09/12/2008

Le curé de Saint Bréviaire


L’abbé Letellier curé de la paroisse Saint Bréviaire, accomplissait son sacerdoce avec dévotion, dans son église située entre la rue de Vanves et la rue Didot. Les paroissiens respectables lui témoignaient leur reconnaissance, en versant chaque année de substantielles contributions au denier du culte.


Il partageait son temps entre les offices religieux et les visites aux paroissiens. Cependant, parmi toutes les tâches relevant de son ministère, il préférait secrètement les confessions du vendredi et il en était même arrivé, à attendre ce jour avec fébrilité. Après la messe du matin, il rejoignait la cuisine du presbytère, où sa bonne lui avait préparé son petit déjeuner. Mais le vendredi il accélérait la célébration, puis se hâtait à la sacristie pour ôter sa chasuble et ranger les accessoires eucharistiques. L’instant suivant il en ressortait en soutane, pour se diriger, l’estomac vide mais le cœur plein de compassion, vers son confessionnal, où quelques paroissiennes l’attendaient déjà.


Tandis que le samedi était consacré aux confessions des hommes, le vendredi était réservé à celles des femmes. L’abbé Letellier s’installait confortablement sur son siège dans le compartiment central. Il posait l’étole sur ses épaules et à huit heures précises, il faisait coulisser la porte sur la grille, qui le séparait de la pénitente agenouillée dans l’isoloir de droite, car il commençait toujours par la droite.


Olympe Courbet de Villepinte s’accusait en chuchotant d’avoir menti, en simulant le plaisir pour ne point déplaire à son homme et confessait qu’il lui arrivait de se caresser pendant sa sieste. Mais l’abbé avait besoin d’en savoir plus, afin de mesurer l’ampleur du péché. Pouvait-elle indiquer discrètement, en quoi consistaient ses simulations ? Elle se mettait alors à soupirer avec tant de lascivité que l’abbé en éprouvait une vive émotion. Et concernant ses caresses pendant les siestes ? Oh si peu de choses ! Juste taquiner un petit bouton et s’imaginer se promenant nue dans la salle du conseil d’administration des aciéries Courbet de Villepinte, avec les yeux concupiscents des administrateurs braqués sur elle. Elle prenait alors la ferme résolution de faire pénitence et de ne plus recommencer. L’abbé lui donnait l’absolution avant de refermer la porte sur la grille. Il se recalait sur son siège et se donnait quelques secondes, afin de retrouver une respiration régulière, puis il s’ouvrait sur l’isoloir de gauche.

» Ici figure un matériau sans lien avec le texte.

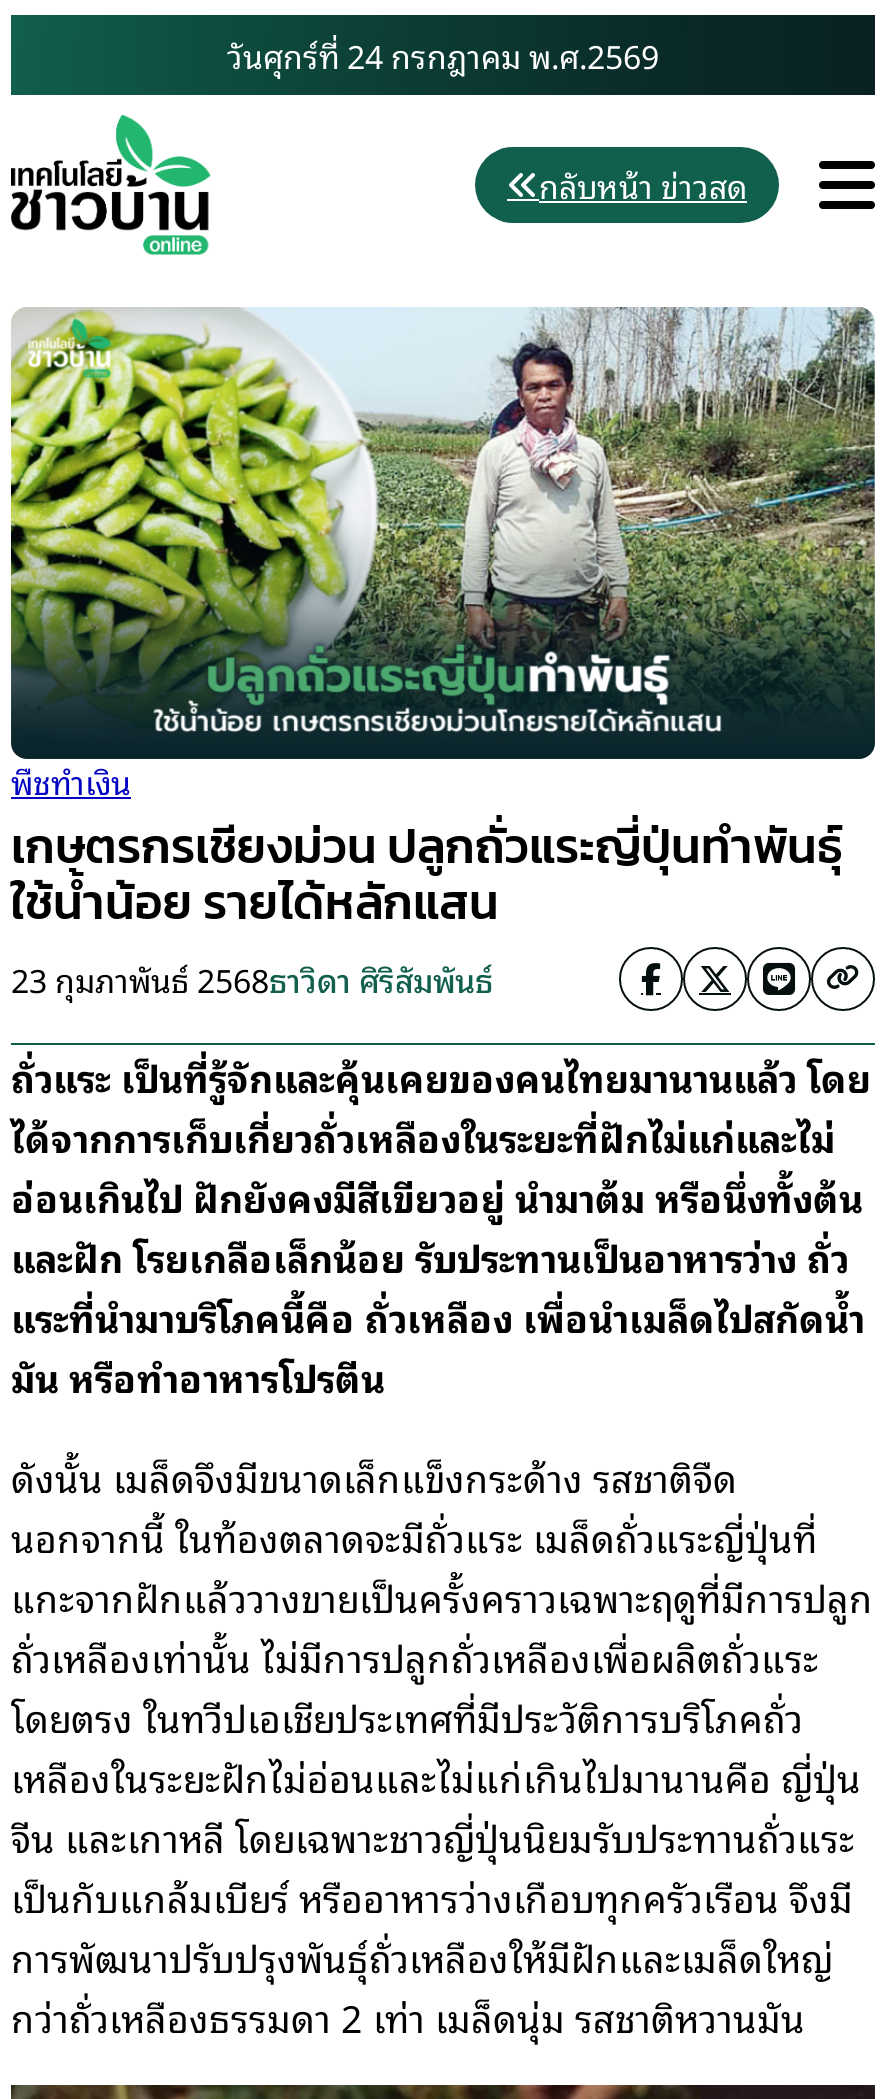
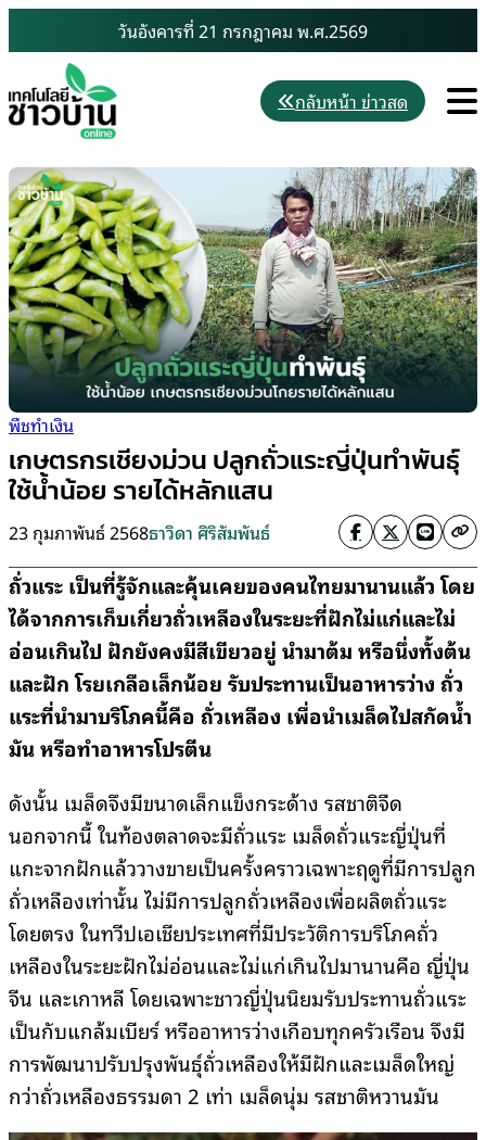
[227,29,659,81] วันศุกร์ที่ 24 กรกฎาคม พ.ศ.2569 -> [118,16,368,45] วันอังคารที่ 21 กรกฎาคม พ.ศ.2569

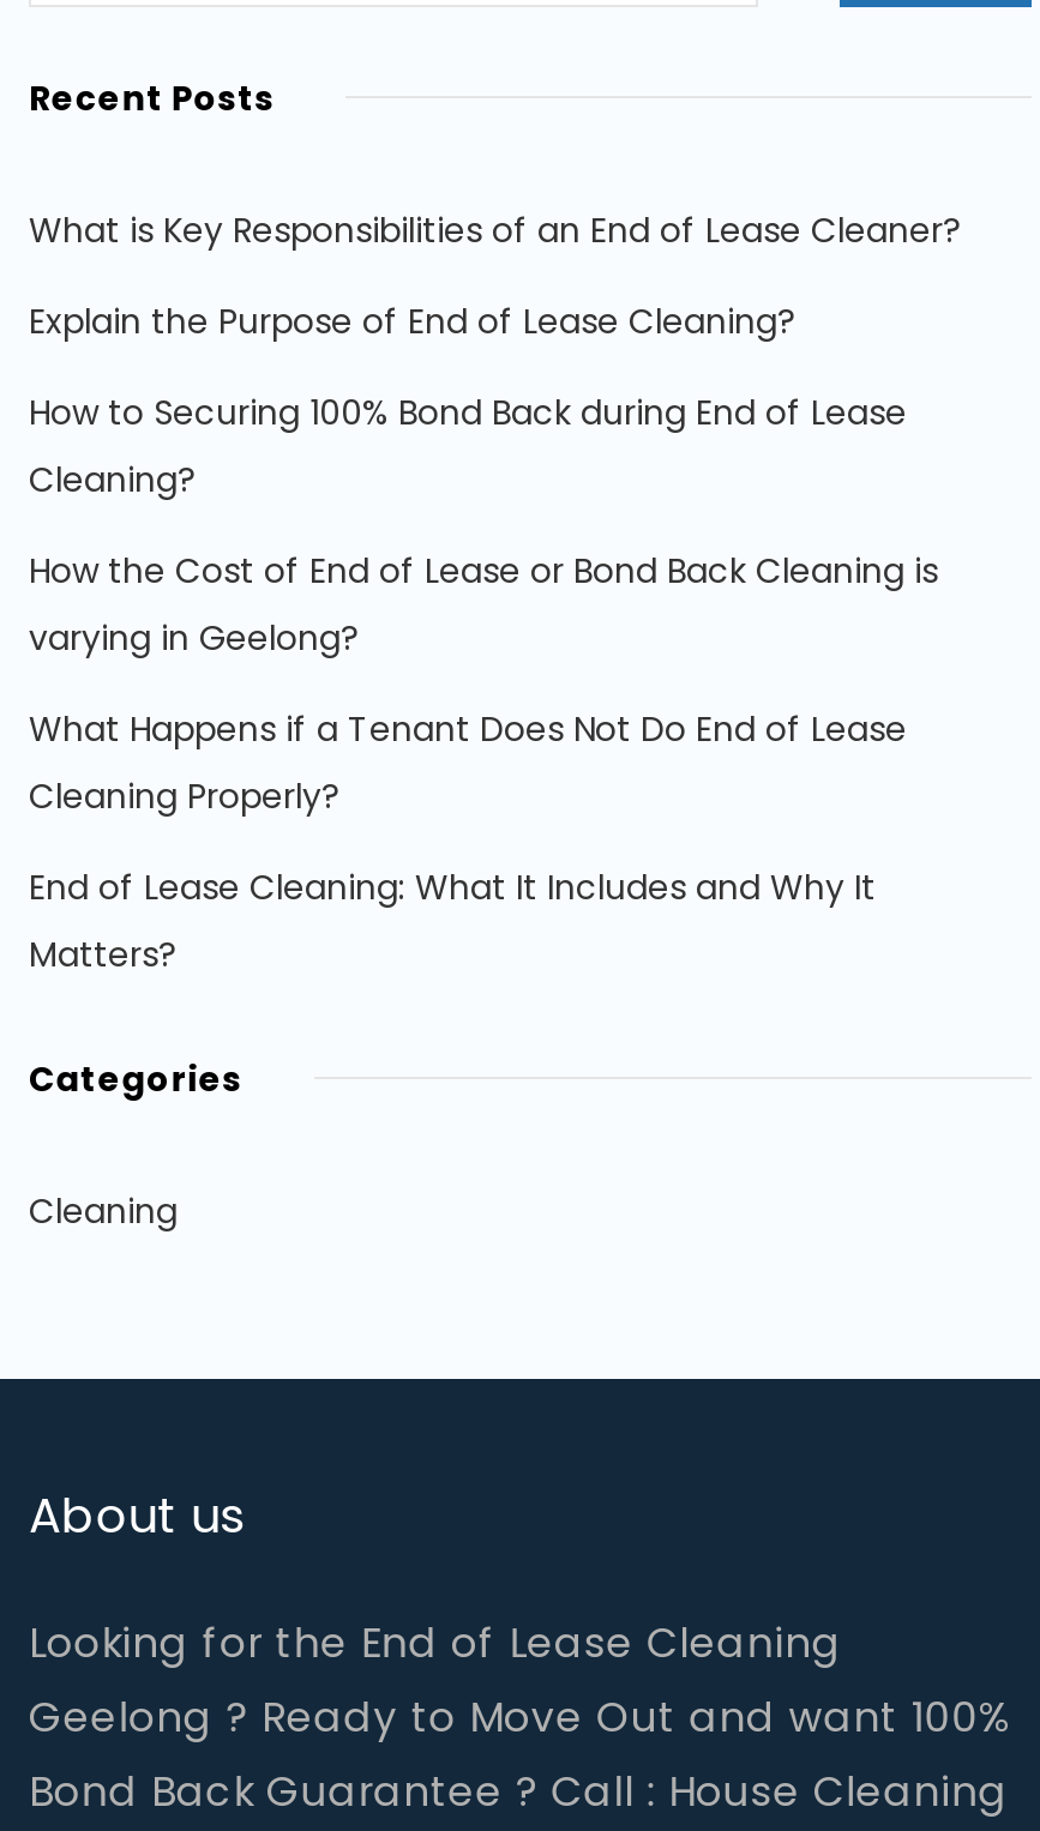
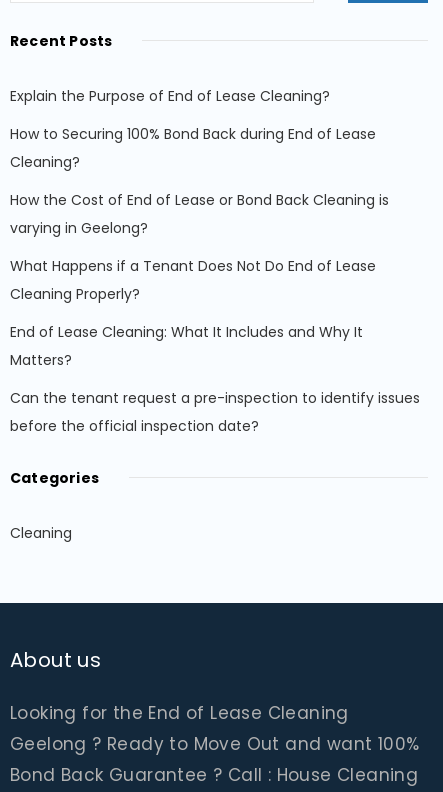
[29,206,962,254] What is Key Responsibilities of an End of Lease Cleaner? -> none
moved [29,297,938,978] -> [10,86,389,370]: Explain the Purpose of End of Lease Cleaning? | How to Securing 100% Bond Back during End of Lease | Cleaning? | ... | End of Lease Cleaning: What It Includes and Why It | Matters?
none -> [10,388,420,436] Can the tenant request a pre-inspection to identify issues | before the official inspection date?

Athénaïs Bourget-Degas lui confiait que, pendant que son homme la pénétrait, elle pensait à son cheval et cela lui procurait une suite d’orgasmes dont le lendemain encore, il lui arrivait d’en percevoir les résonances. Pouvait-elle préciser la manière dont elle pensait à son cheval ? Depuis qu’elle avait vu pour la première fois une érection de son bel alezan, l’image était restée gravée dans sa mémoire et refaisait surface à chaque fois qu’elle avait besoin d’oublier la petitesse du pénis de son mari. Et, ressentait-elle quelques résonances à l’instant précis ? Soudain, elle était secouée d’un spasme dont le prêtre percevait la vibration de l’autre côté de la cloison. Incapable de répondre, elle baissait la tête et étouffait un soupir entre ses mains jointes. L’abbé Letellier lui donnait l’absolution de la main droite, tandis que sa main gauche apaisait le bas de son ventre.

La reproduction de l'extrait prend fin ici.